Thursday, October 14, 2010

a muh zing moments in life

God never seizes to amaze even the strongest of his believers. I personally believe in God, trust in God &&& know that God is good all the time.

But today was an extraordinary day....why? Because a really good friend of mine had that feeling that something wasn't right w/ me &&& well she called me &&& knew immediately that something wasn't right. So she came to my rescue. Even though I didn't ask for her help, she knew inside me I was yelling for help.

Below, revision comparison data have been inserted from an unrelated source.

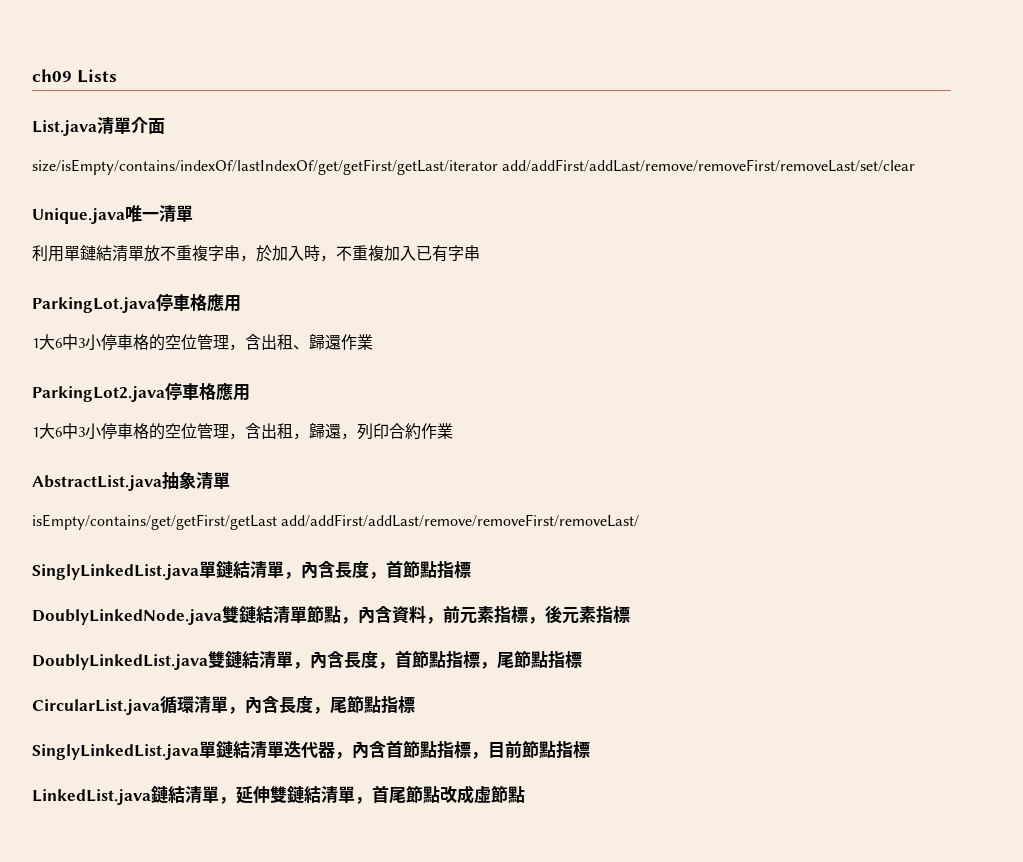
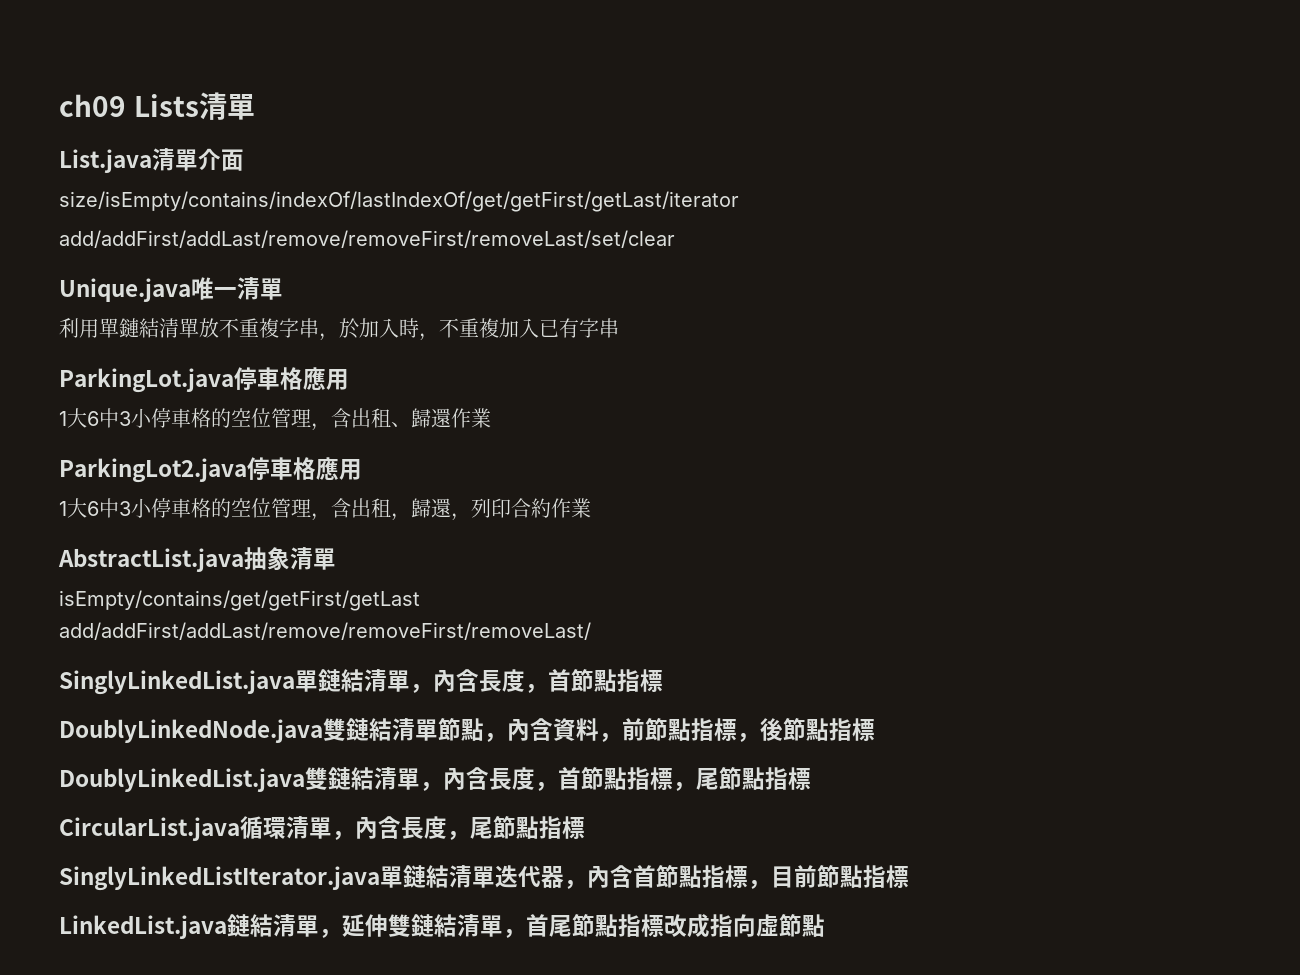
- ch09 Lists
+ ch09 Lists清單
- size/isEmpty/contains/indexOf/lastIndexOf/get/getFirst/getLast/iterator add/addFirst/addLast/remove/removeFirst/removeLast/set/clear
+ size/isEmpty/contains/indexOf/lastIndexOf/get/getFirst/getLast/iterator
+ add/addFirst/addLast/remove/removeFirst/removeLast/set/clear
- isEmpty/contains/get/getFirst/getLast add/addFirst/addLast/remove/removeFirst/removeLast/
+ isEmpty/contains/get/getFirst/getLast
+ add/addFirst/addLast/remove/removeFirst/removeLast/
- DoublyLinkedNode.java雙鏈結清單節點，內含資料，前元素指標，後元素指標
+ DoublyLinkedNode.java雙鏈結清單節點，內含資料，前節點指標，後節點指標
- SinglyLinkedList.java單鏈結清單迭代器，內含首節點指標，目前節點指標
+ SinglyLinkedListIterator.java單鏈結清單迭代器，內含首節點指標，目前節點指標
- LinkedList.java鏈結清單，延伸雙鏈結清單，首尾節點改成虛節點
+ LinkedList.java鏈結清單，延伸雙鏈結清單，首尾節點指標改成指向虛節點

So she came over &&& tried talking to me....really while she was talking i was a whole nother person &&& i could hear her but i wasnt listening. We left my house to speak somewhere less comfortable &&& while @ jamba juice, she was telling me some things i wanted to say "yes your right!"....but something wasnt letting me. I was trapped in my own body &&& that feeling is something i dnt ever want to feel again. I had a blank look on my face &&& i knew i wanted to tell her "yes please help me" but i couldnt. &&& then it hit me it was one sentence that made me change how i was acting. "Let him understand it'll be done, if he doesnt respect your decision" wow i then shook my head &&& cried, i reached over to my friend cried &&& felt loose. Wow it was a really good feeling ! Because my body had just felt like it was in a trance &&& that feeling is no one i ever wish to have.

Thankfully my friend kept talking to me about God &&& reading verses to me out of the bible &&& i think all that helped cut the chains of my life free. I do trust in God, i think i just need to show that more often to him in actions.

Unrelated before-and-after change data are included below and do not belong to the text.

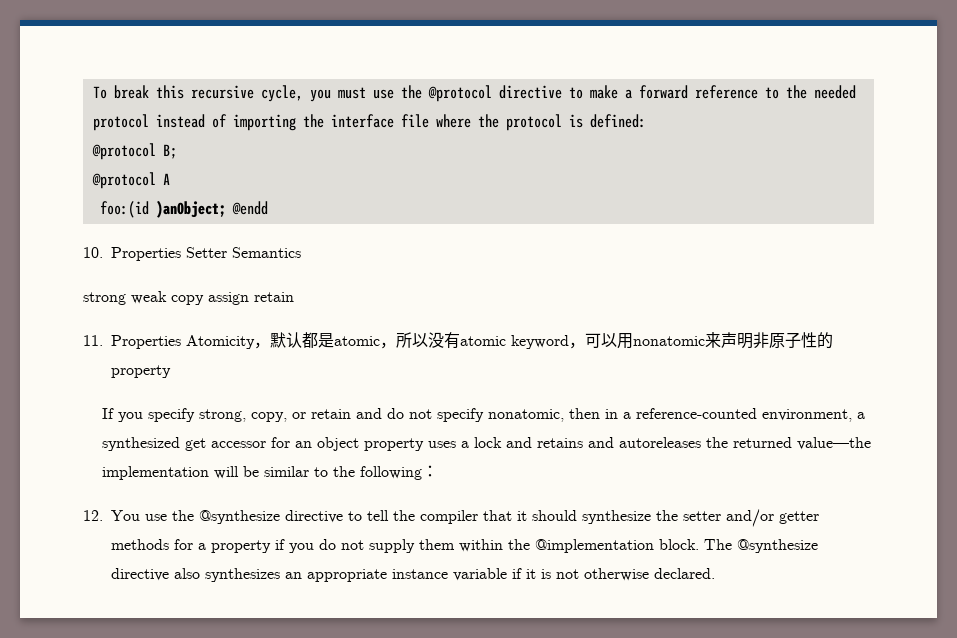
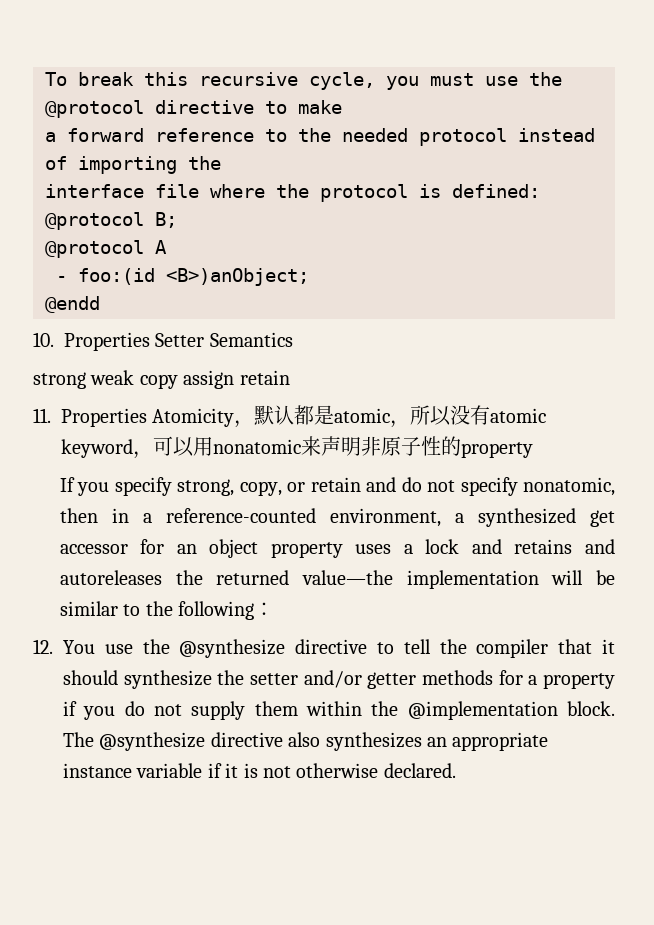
- To break this recursive cycle, you must use the @protocol directive to make a forward reference to the needed protocol instead of importing the interface file where the protocol is defined:
+ To break this recursive cycle, you must use the @protocol directive to make
+ a forward reference to the needed protocol instead of importing the
+ interface file where the protocol is defined:
- foo:(id )anObject; @endd
+ - foo:(id <B>)anObject;
+ @endd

Getting home i didnt know how i was going to tell my bf about what i needes to do. So i called him right up &&& decided to tell him what i think we really should do &&& told me "yeah, i think the same thing &&& there is no worry or rush".

Wow was that a relief! I had just had anxiety attacks the whole afternoon &&& that was because i felt i was getting pushed into something i did want but not @ that vey moment. So now me &&& my bf are on the same page &&& are deciding our future @ this precise moment.

I l o v e God &&& thank him for everyday of learning different ways; of doing things, thinking &&& acting.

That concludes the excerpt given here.